# More ... > Beekeeping and the environment >  Petition to ban neonics: Please sign & spread if you want to save our bees

## Stromnessbees

Every beekeeper who is truly concerned about the survival of our bees should sign and spread this petition to our government:



> *Bee deaths caused by insecticides*
> 
>        Responsible department: Department for Environment, Food and Rural Affairs
> 
>      The ecosystem services of bees are  critical to human survival through crop pollination. The contribution by  bees to UK agriculture is approx £200million. Bee colony deaths are  being caused by neonicotinoid pesticides, the Goverment should either  heavily restrict or entirely ban the use of these chemicals in the UK.


Please follow the link to sign:

http://epetitions.direct.gov.uk/petitions/36121

Thank you!
Doris

----------


## Neils

Nice poll. Banning neonicotinoids wont "Eliminate pesticides that are harmful to bees" though, it will just reintroduce different classes of pesticides that are, arguably, more harmful to bees and many other non-target animals (including humans)besides.

Campaign to have them banned by all means, but at least be honest about what happens if they are.

----------


## Jon

And although there have been problems with neonicotinoids mainly through toxic planter dust in the US and Canada, this has never been an issue in the UK.
Colony numbers have increased greatly in the UK in the past 3 or 4 years yet the press keep banging on about ccd.
I met an Irish guy at the Sba centenary and he was complaining about having no honey this year then he mentioned he had increased from 18 to 60 colonies by splitting, and raising queens.
This year I more than doubled my numbers from 17 to 35+, got 400lbs of honey and got 45 mated queens from 30 apideas.
Let's keep things in perspective about bee problems and this was also the wettest and coolest summer for over 100 years.
And yes, I have seed treated crops around my apiaries.

----------


## gavin

LOL!  I see that JohntheFarmer voted in Doris' silly wee poll.  You have to click the 'View Poll Results' button.  There'll be trouble somewhere near Stromness tonight ....

----------


## Jon

Small sample size (2) displayed in the poll and also a 'happy' couple.

----------


## Johnthefarmer

> LOL!  I see that JohntheFarmer voted in Doris' silly wee poll.  You have to click the 'View Poll Results' button.  There'll be trouble somewhere near Stromness tonight ....

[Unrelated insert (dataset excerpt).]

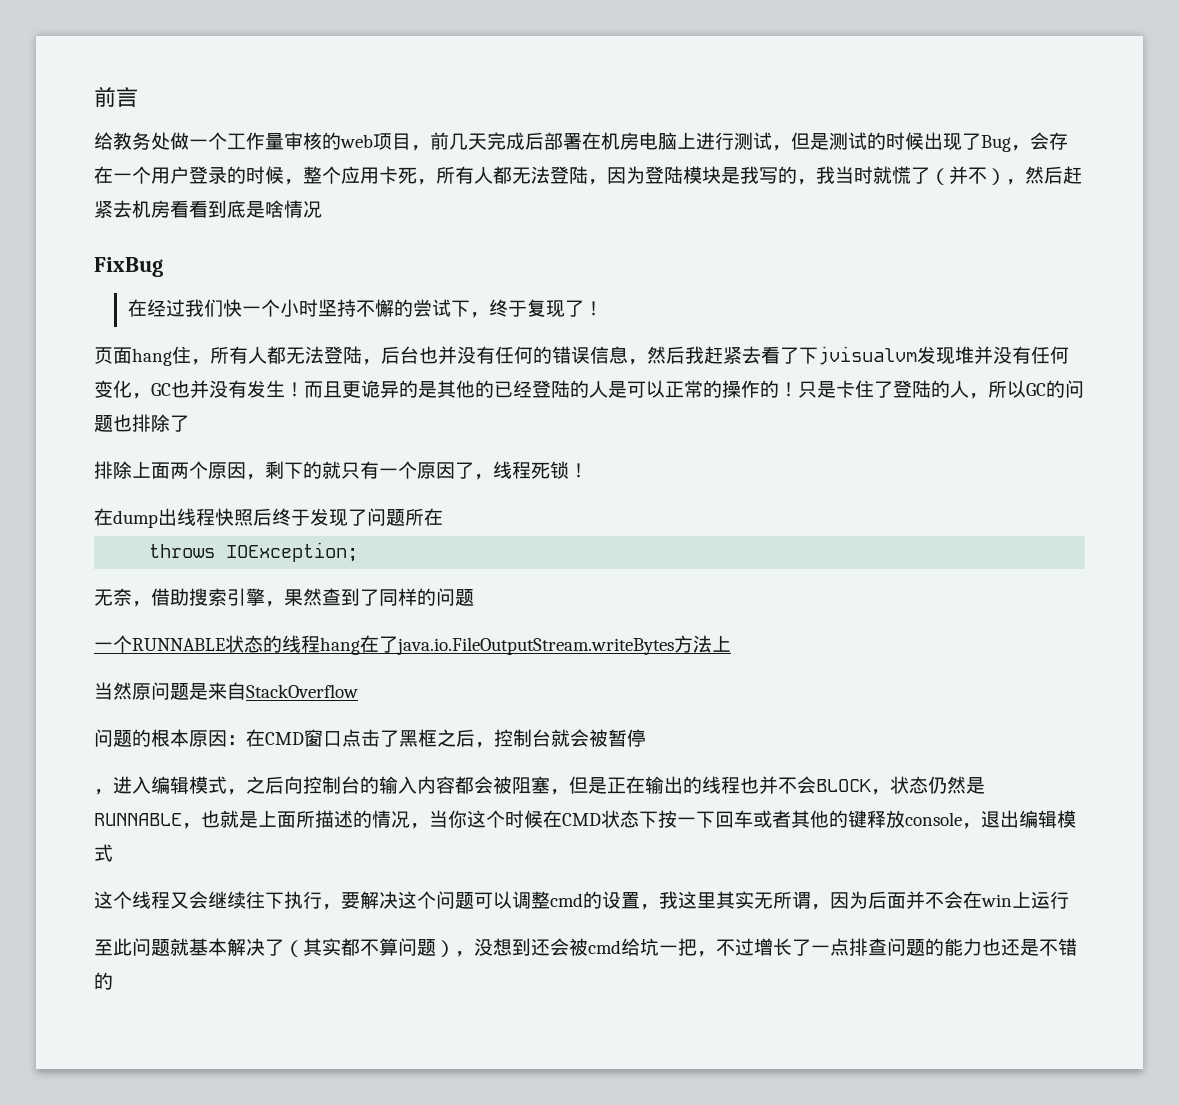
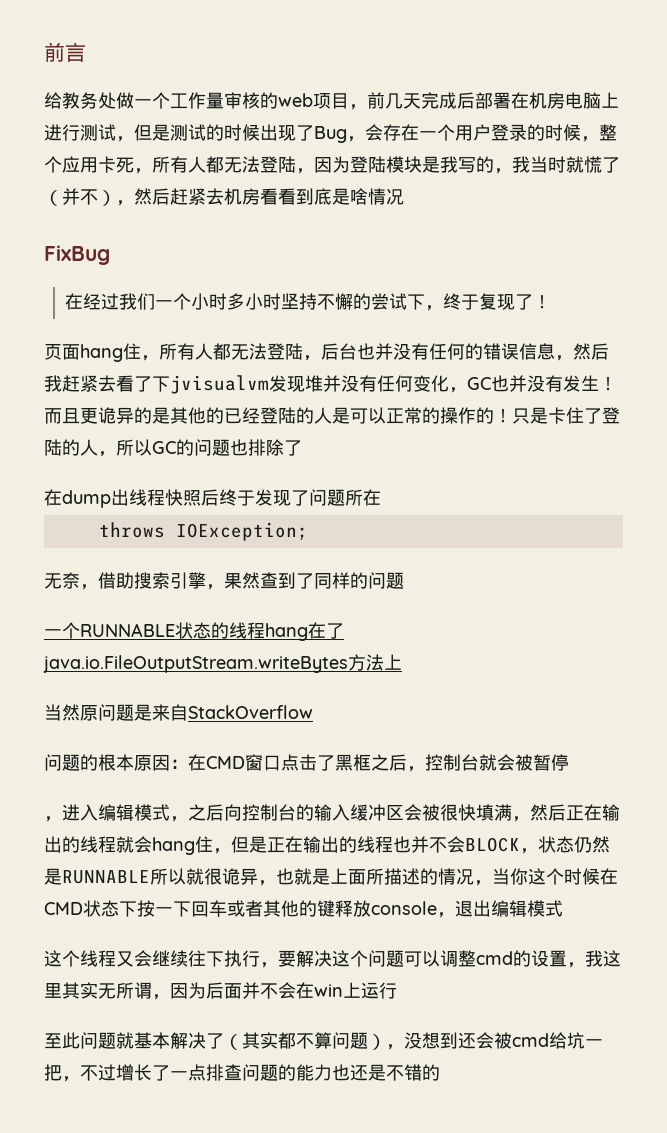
[222,299,242,317] 快 -> (156, 301) none
(318, 308) none -> [227,293,282,310] 多小时
[94,461,588,480] // 排除上面两个原因，剩下的就只有一个原因了，线程死锁！ -> (302, 448) none
[417,776,550,794] 内容都会被阻塞 -> [350,804,620,822] [44,836,213,855] 缓冲区会被很快填满，然后正在输出的线程就会hang住
(182, 819) none -> [150,868,258,885] 所以就很诡异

No, no great local upsets. Silly wee poll, yes.
 The point is, why should turkeys vote for Christmas? unless there's a second agenda. I personally still struggle to accept this second agenda concept.
 Do any of you really believe that an annually repeated,systemic, broad spectrum,residual neurotoxin insecticide should be quietly accepted by the beekeeping
community?
If you lot don't object, why would anybody else?

----------


## Johnthefarmer

Surely, this forum is about defending' bees et al '. not Scmuck et al?

----------


## Johnthefarmer

There are cleverer ways of reducing insect crop damage than neonics.

----------


## Jon

> If you lot don't object, why would anybody else?


Because the alternatives are worse.
I agree with you in that we should promote organic agriculture as much as possible. People could take responsibility for growing a percentage of their own food at home in the space they have available.
However..... back in the real world which for better or for worse, (almost certainly worse),  is some variant of global capitalism,  large scale agribusiness will continue and on available evidence seeds treated with neonicotinoids are much less harmful to bees than spray applications of the older families of pesticides which used to kill bee colonies in significant numbers every year.
Campaigning for a ban of neonicotinoids which will de facto lead to increased use of older more dangerous products which is not in the best interests of bees. Surely we have all made our positions clear a million times by now.

----------


## Neils

It's not a case of quietly accepting it, it remains, for me at least, considering that on current evidence they are less bad than the pesticides that will replace them if they're banned.

France is consistently held up as the example we should follow. What happened when neonicotinoids were banned? They went back to using pyrethoids et al which are absolutely, no dispute, lethal to bees and much else besides.

So we can ban a class of pesticide that since its introduction has reduced accidental poisoning of bees, when used properly, to near zero but might have some part to play in the current issues around bees and other pollinating insects, pending further research. But the trade off is not fields of OSR and other crops tended by unicorns but the increased use of indiscriminate spraying of pesticides that absolutely kill bees.

That remains, in lieu of a sensible, explained, "what happens next" plan from the campaign to have them banned , why I don't support it. Simple as that.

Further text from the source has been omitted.